Is Guanacaste Still a Buy in 2026?

Host:
Richard Bexon
Guest:
Dan Williams, Agent at Coldwell Banker Tamarindo
coldwellbankertamarindo.com

In this episode, Richard and Tamarindo agent Dan Williams break down the Guanacaste real estate 2026 outlook, from tourist demand and currency shifts to whether it’s truly a buyer’s market. They get specific on Tamarindo, Flamingo, Potrero, and emerging areas, plus what sellers and investors are getting wrong right now.

Introduction

Richard Bexon Good afternoon, guys and welcome to episode 285 of Costa Rica Real Estate and Investments. With me, your host Richard Bexon. Today we’ve been talking with Dan Williams. He’s a real estate agent for Coldwell Banker in Tamarindo, a sales coach, and also a fellow Brit as well. So, if anybody wants their installment of British accents, I’m sure they’ll get it in this podcast. Even though a lot of people have said that I sound Australian now, which I’ll take—they’re pretty cool.
So, we’re talking to Dan basically about the current situation of real estate in Guanacaste and where he thinks the opportunity kind of will be or is, where things are hot, where things are not, and just kind of getting an idea of what’s going on in Guanacaste. Remember guys, if you’re looking to invest here in Costa Rica, relocate, or looking to build, we have many facets to our business. We build about 15 luxury homes for clients as their owner’s reps. We actually help them find the land, help them find the architect, design, bid it, review everything—basically rep you throughout the whole process, whether that’s a buyer’s rep, the representative during the construction, or even investing here in Costa Rica. So, you can reach out to us at info@investingcostarica.com. That’s info@investingcostarica.com. But let’s get straight into the podcast. Good afternoon, Dan, how are you doing?

Dan Williams Yeah, really well, thank you, buddy. Really well. Yourself?

Richard Bexon Yeah, good. I forewarn everyone that this will be a bit of a Brit attack, this podcast, as both of us are from the UK.

Dan Williams Yeah, let’s go. Conquering, that’s what we do best—or what we used to do best.

Richard Bexon Exactly, exactly. But well, let me get it up. The first question I’d have to ask is: globally, 2025 was politically and economically volatile, and 2026 does not look like it’s slowing down. From your perspective, what do you think is going to happen in 2026 in Costa Rica?
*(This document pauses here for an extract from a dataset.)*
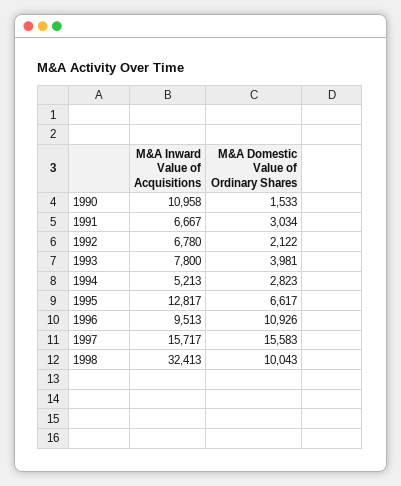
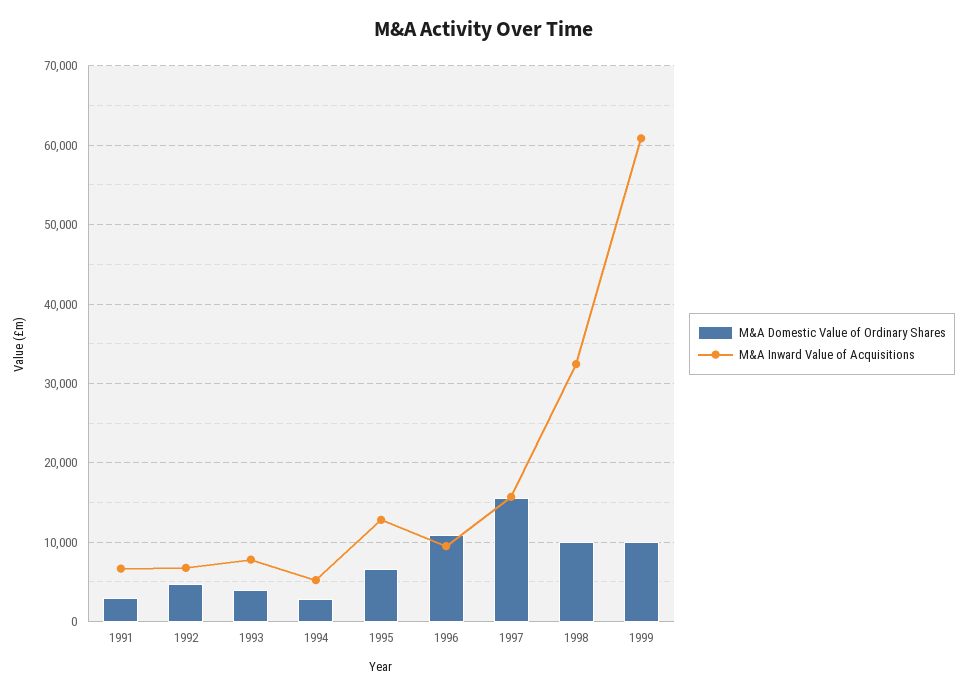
M&A Inward Value of Acquisitions, 1990: 10958 -> none
M&A Domestic Value of Ordinary Shares, 1990: 1533 -> none
M&A Domestic Value of Ordinary Shares, 1992: 2122 -> 5000
M&A Domestic Value of Ordinary Shares, 1999: none -> 10000
M&A Inward Value of Acquisitions, 1999: none -> 61000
2026 Outlook, Tourism and Macroeconomy

Dan Williams Yeah, interesting. I think Costa Rica is always going to be all right, isn’t it? I feel it’s this little haven; there’s press and we have a grasp on what’s going on in the real world, but it just seems like this impenetrable bubble. You know, if you look back at when COVID happened, while COVID affected the whole world, I was glad to be spending that time in Costa Rica. So, I think Costa Rica is going to be fine. We’ve had a record number of tourists. I know at the back end of quarter three—I think it was on the 27th of December—Liberia had the largest amount of people it’s ever had come in.
So, people are still coming, people are still building, as you know as well as anyone else. The construction is there; the demand is there. I think there’s a lot of noise at the moment, but I don’t see it affecting us too much, maybe in the short term a little bit. I don’t think it’s going to slow the country down at all. I think if anything, it’ll strengthen what we have in Costa Rica in that it is a bit of a bubble in terms of climate and political climate. I feel good about it.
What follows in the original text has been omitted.